Tech News and Commentary
Dave and the team discuss big brands boycotting Facebook and their new rules, TikTok’s new target, chargerless iPhones, and more.
Barry in Windsor, Ontario listens on AM800 CKLW and asked: “I’ve got a PC that’s about 7 years old, and I have Apple tablets. I’m trying to debate if I should go with a new Apple tablet and do away with the PC, or get a new PC and stick with the stuff I have. Not totally sure which way to go.”
Barry, how do you find your current tablets cover your use cases? That’s really what’s going to determine the best course of action for you.
Computers have been reverting to work gear for a while, most people can handle what they need to do with a phone or a tablet the vast majority of the time, so as much as tablets may not be capable of covering every use case a computer can, they may very well be enough for you.
Just be prepared to take a trip to the public library and borrow a computer if one day you find something your tablet can’t do.
Having said that, streaming, social media, email, general web browsing, basic documents, all of those are covered by tablets.
If you’re building more complex documents or using heavier duty software, you may still want a PC.

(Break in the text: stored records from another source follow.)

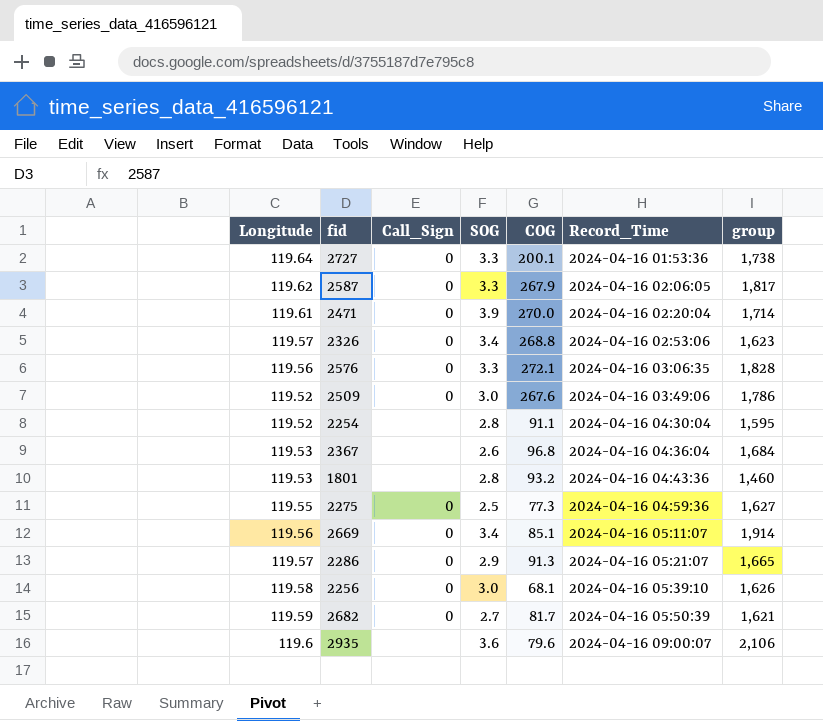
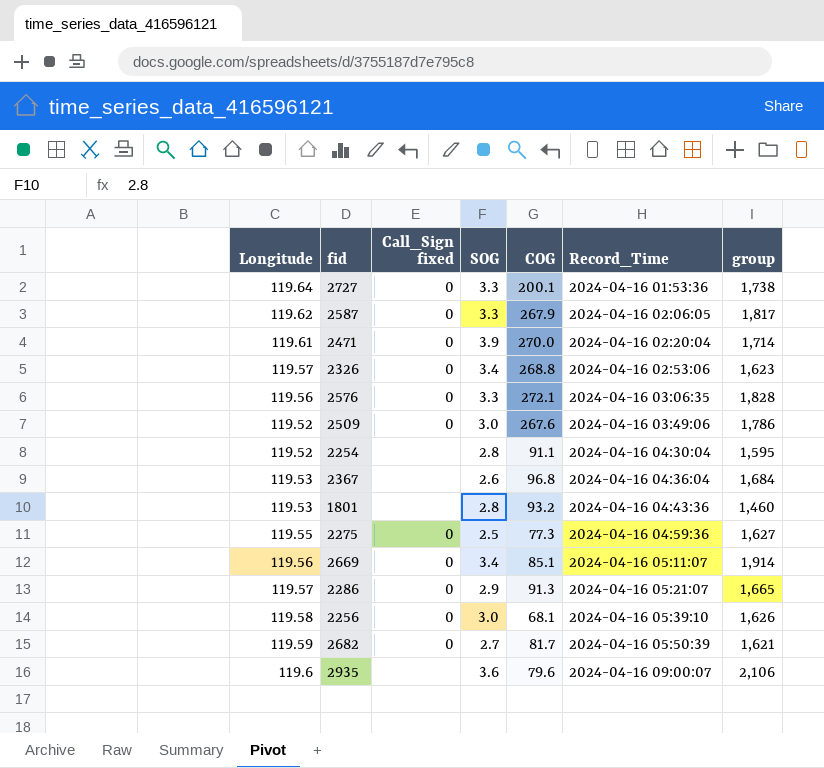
column name: Call_Sign -> Call_Sign fixed

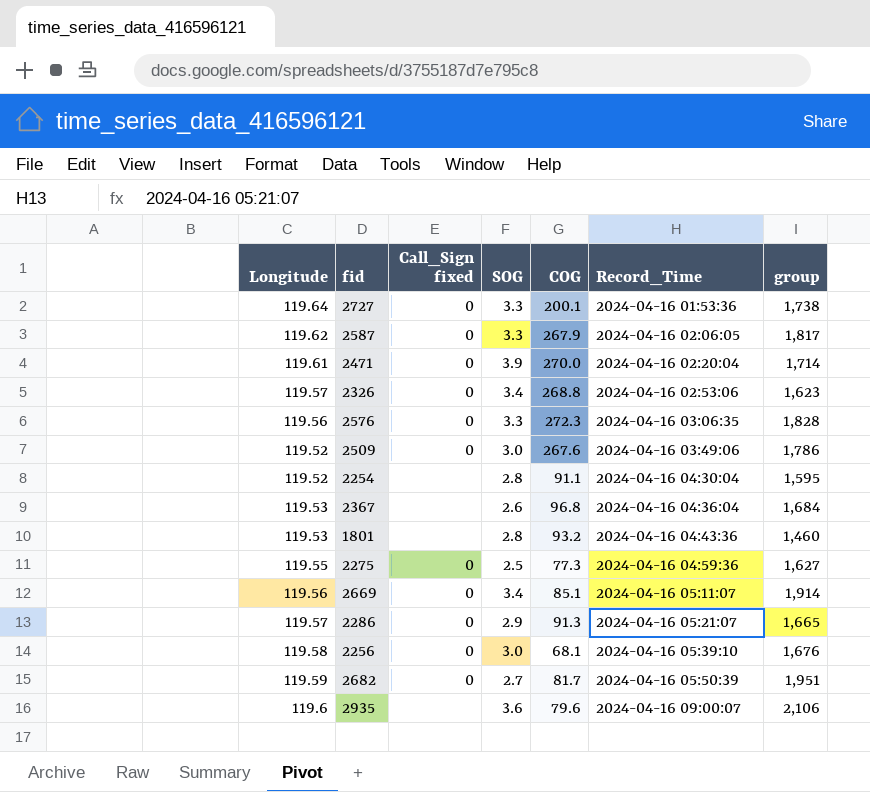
2576 | COG: 272.1 -> 272.3
2256 | group: 1,626 -> 1,676
2682 | group: 1,621 -> 1,951

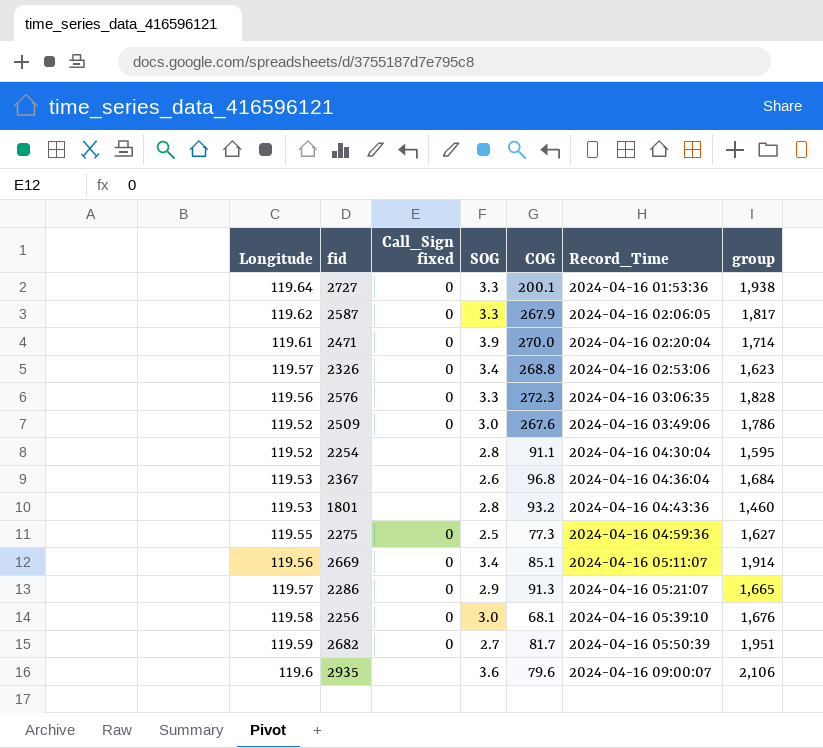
2727 | group: 1,738 -> 1,938

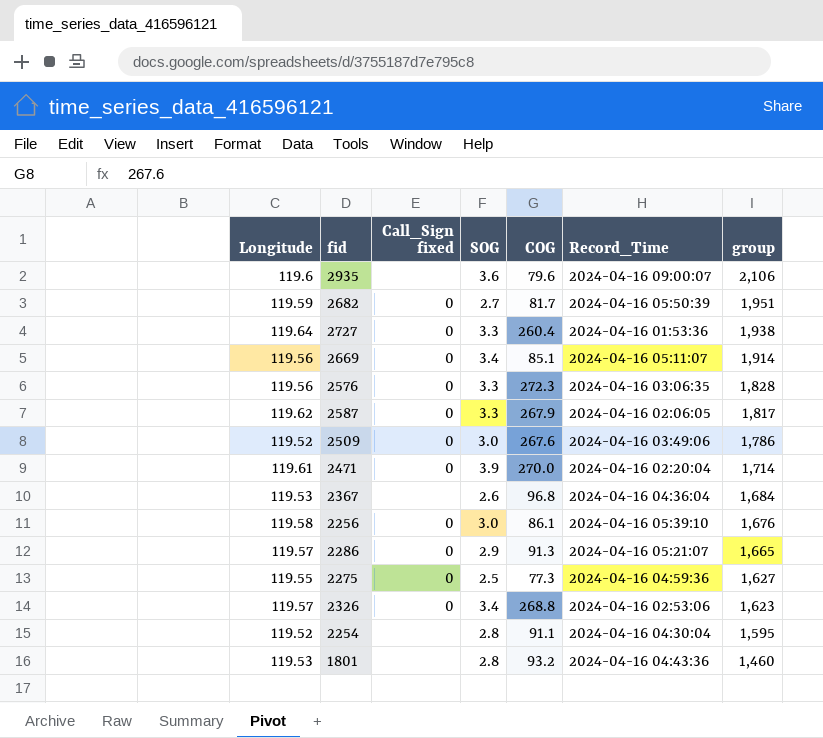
row order: Record_Time ascending -> group descending
2727 | COG: 200.1 -> 260.4
2256 | COG: 68.1 -> 86.1

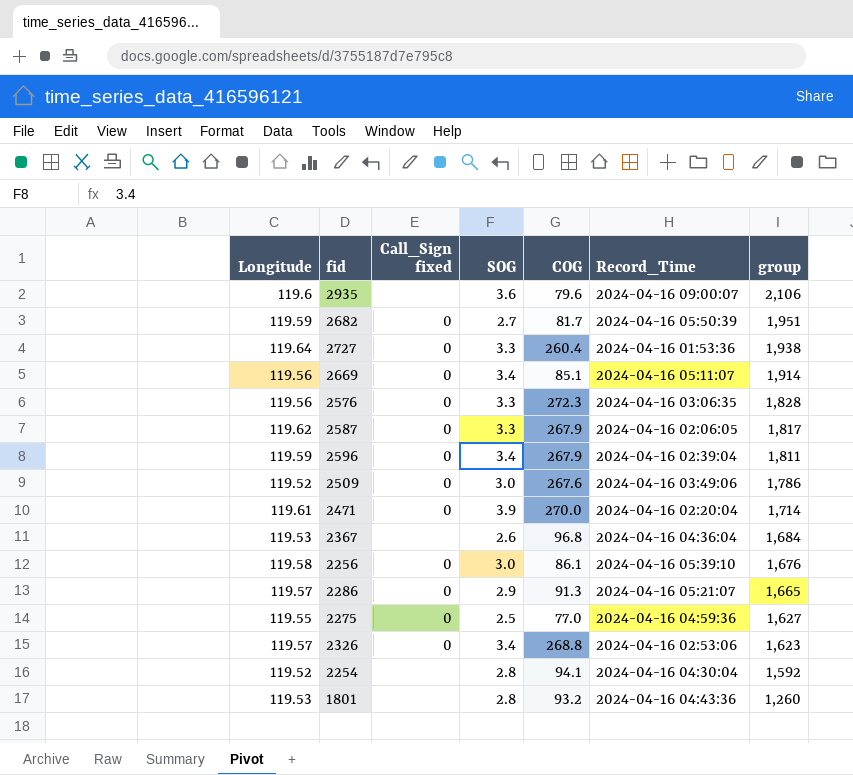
row 2596: none -> 119.59 | 0 | 3.4 | 267.9 | 2024-04-16 02:39:04 | 1,811
2275 | COG: 77.3 -> 77.0
2254 | COG: 91.1 -> 94.1
2254 | group: 1,595 -> 1,592
1801 | group: 1,460 -> 1,260

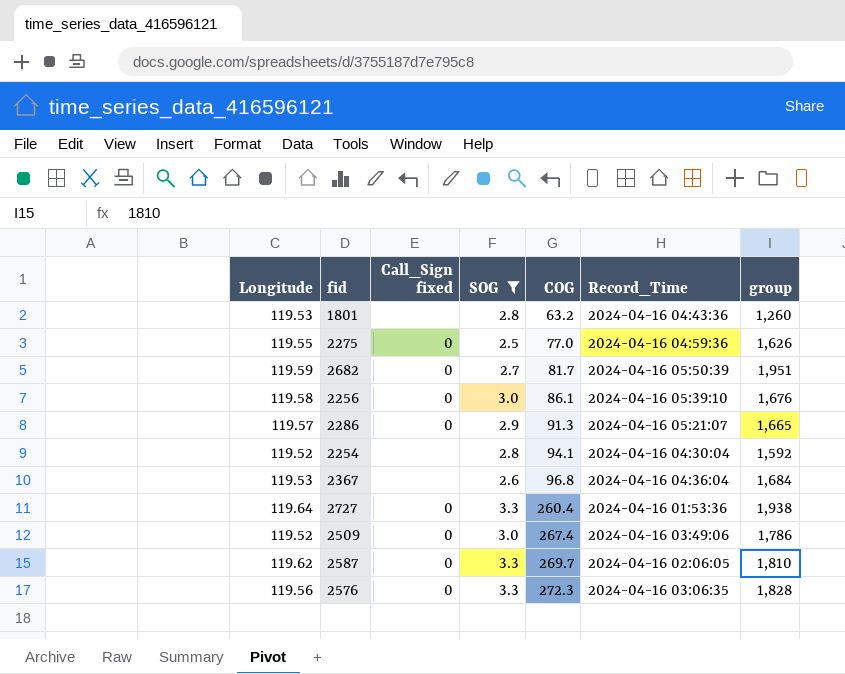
filter: none -> SOG <= 3.3
row order: group descending -> COG ascending
1801 | COG: 93.2 -> 63.2
2275 | group: 1,627 -> 1,626
2509 | COG: 267.6 -> 267.4
2587 | COG: 267.9 -> 269.7
2587 | group: 1,817 -> 1,810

One thing to note in your case is that your PC still exists, so if you do replace it with a new tablet you can still keep it around in case you run into a rare task your tablet cannot handle and use it for that.
It really depends on what you do with your computer, but replacing a PC with a tablet is less difficult and unrealistic now than it’s ever been.

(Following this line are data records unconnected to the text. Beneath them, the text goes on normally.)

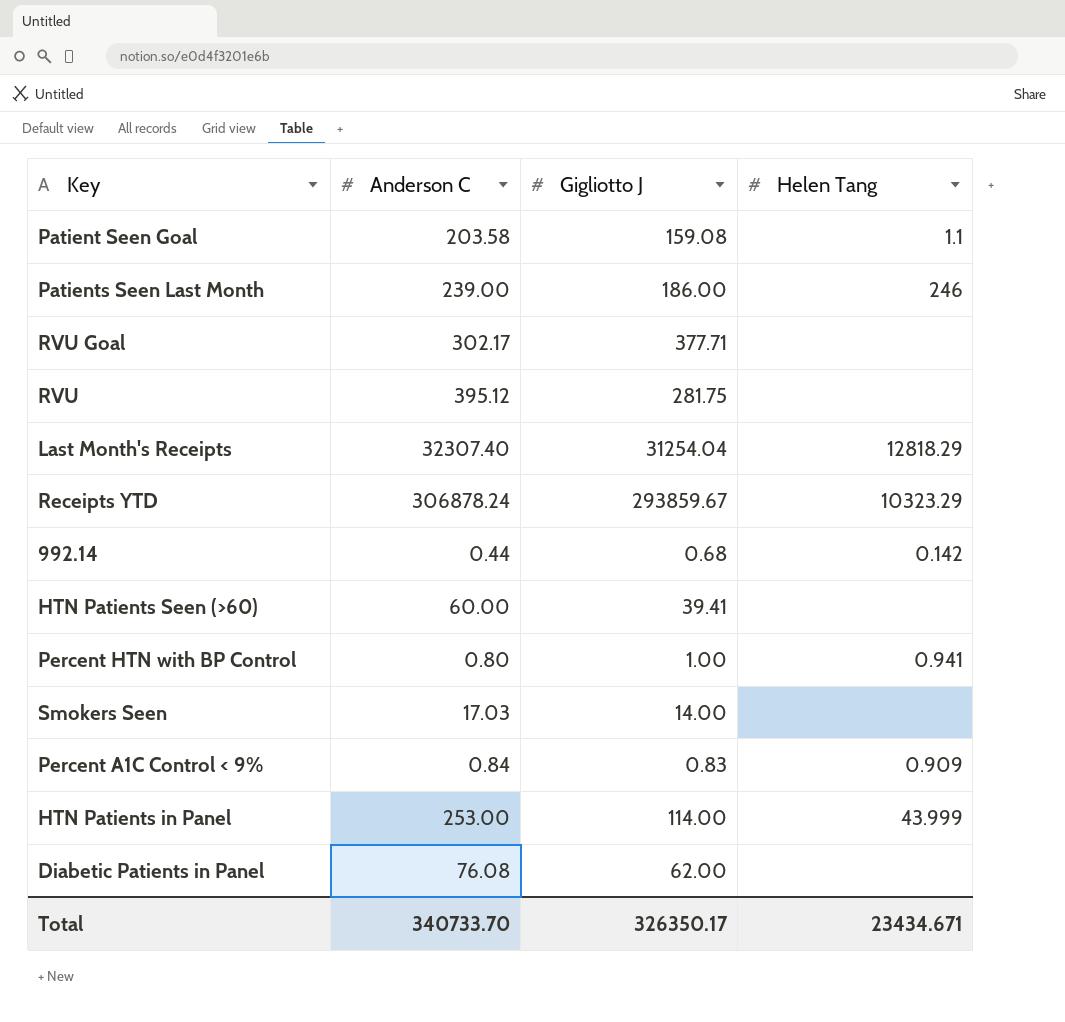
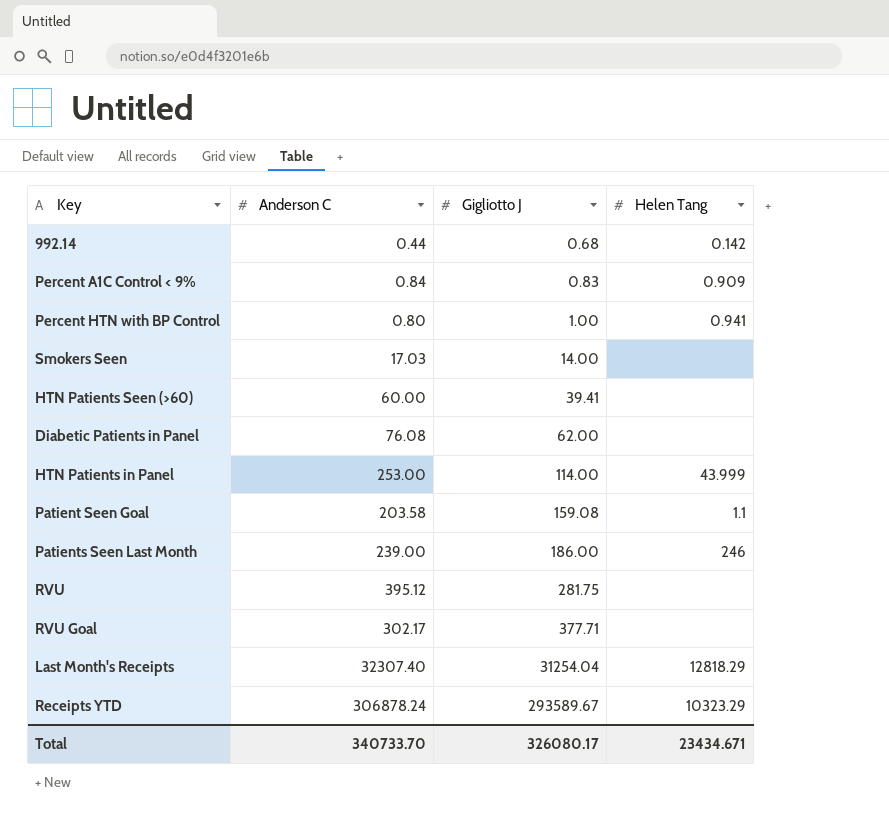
row order: none -> Gigliotto J ascending
Receipts YTD | Gigliotto J: 293859.67 -> 293589.67
Total | Gigliotto J: 326350.17 -> 326080.17

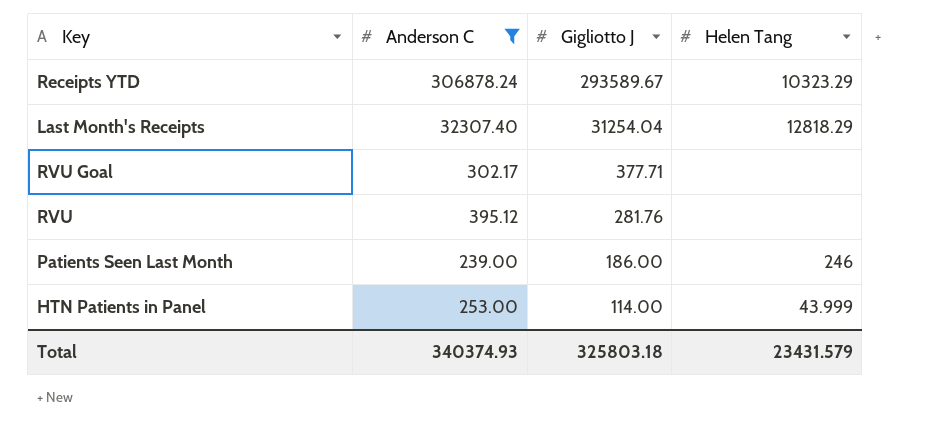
filter: none -> Anderson C >= 239.00
row order: Gigliotto J ascending -> Gigliotto J descending
RVU | Gigliotto J: 281.75 -> 281.76
Total | Anderson C: 340733.70 -> 340374.93
Total | Gigliotto J: 326080.17 -> 325803.18
Total | Helen Tang: 23434.671 -> 23431.579

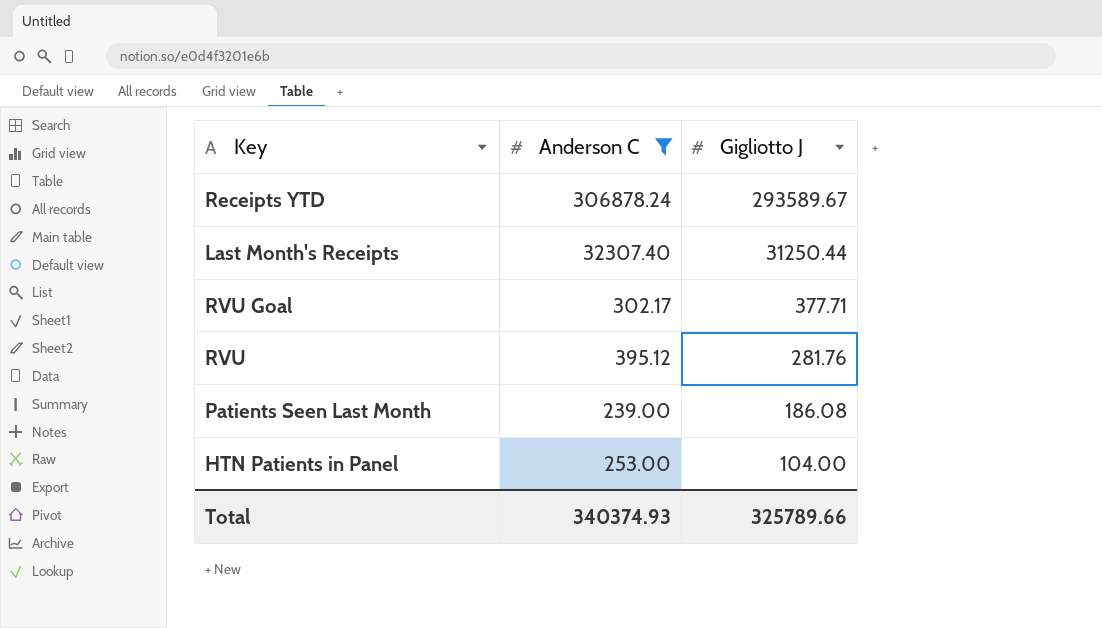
column Helen Tang | position: 4 -> none
Last Month's Receipts | Gigliotto J: 31254.04 -> 31250.44
Patients Seen Last Month | Gigliotto J: 186.00 -> 186.08
HTN Patients in Panel | Gigliotto J: 114.00 -> 104.00
Total | Gigliotto J: 325803.18 -> 325789.66

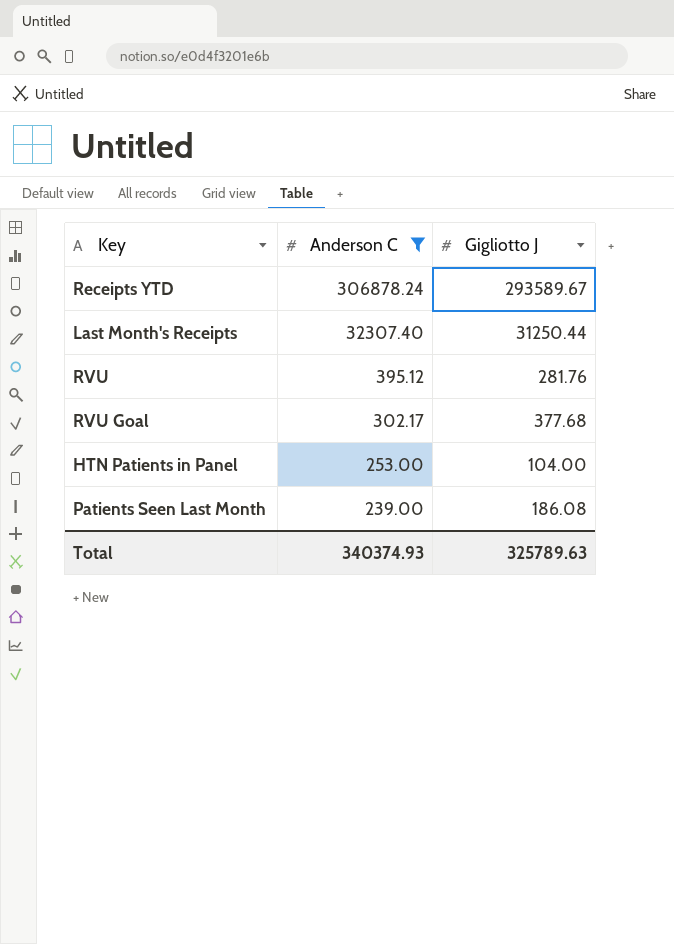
row order: Gigliotto J descending -> Anderson C descending
RVU Goal | Gigliotto J: 377.71 -> 377.68
Total | Gigliotto J: 325789.66 -> 325789.63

Joel in Raleigh, North Carolina listens on NewsRadio 680 WPTF and asked: “I have a question about the blockchain technology and “gaps.” I keep seeing that term and I’m wondering what they are and what makes “decentralized apps” I guess. But what does that mean and how are they different from the apps we use today?”
Joel, the gaps you’re talking about are probably “gap limits” which are part of the BIP44 specification but can be a little bit of a problem for some users of digital wallets.
The short version is that after a certain number of unused addresses in a row it is assumed that there are no more unused addresses beyond that point. The most common problem with that is with backups that can lose digital currencies if there’s a number of unused addresses followed by used addresses. It’s a little bit convoluted, but it’s something that exists by design, it’s not really an unintended bug.
As for what a decentralized app is, if we stick to currencies to explain it then it would work like this: your bank stores your money and you can use a website or application to use that money to pay your bills. In a decentralized system like Bitcoin, Ethereum, Litecoin, and so forth, there’s no bank. The money exists and it can be used, but it’s not stored in a central computer or computer system, but distributed in a way that makes it accessible directly to the nodes.
That kind of system frees you from the control of a single endpoint, which is why digital currencies are worrying to governments which have a hard time tracking illegally obtained money and taxable income.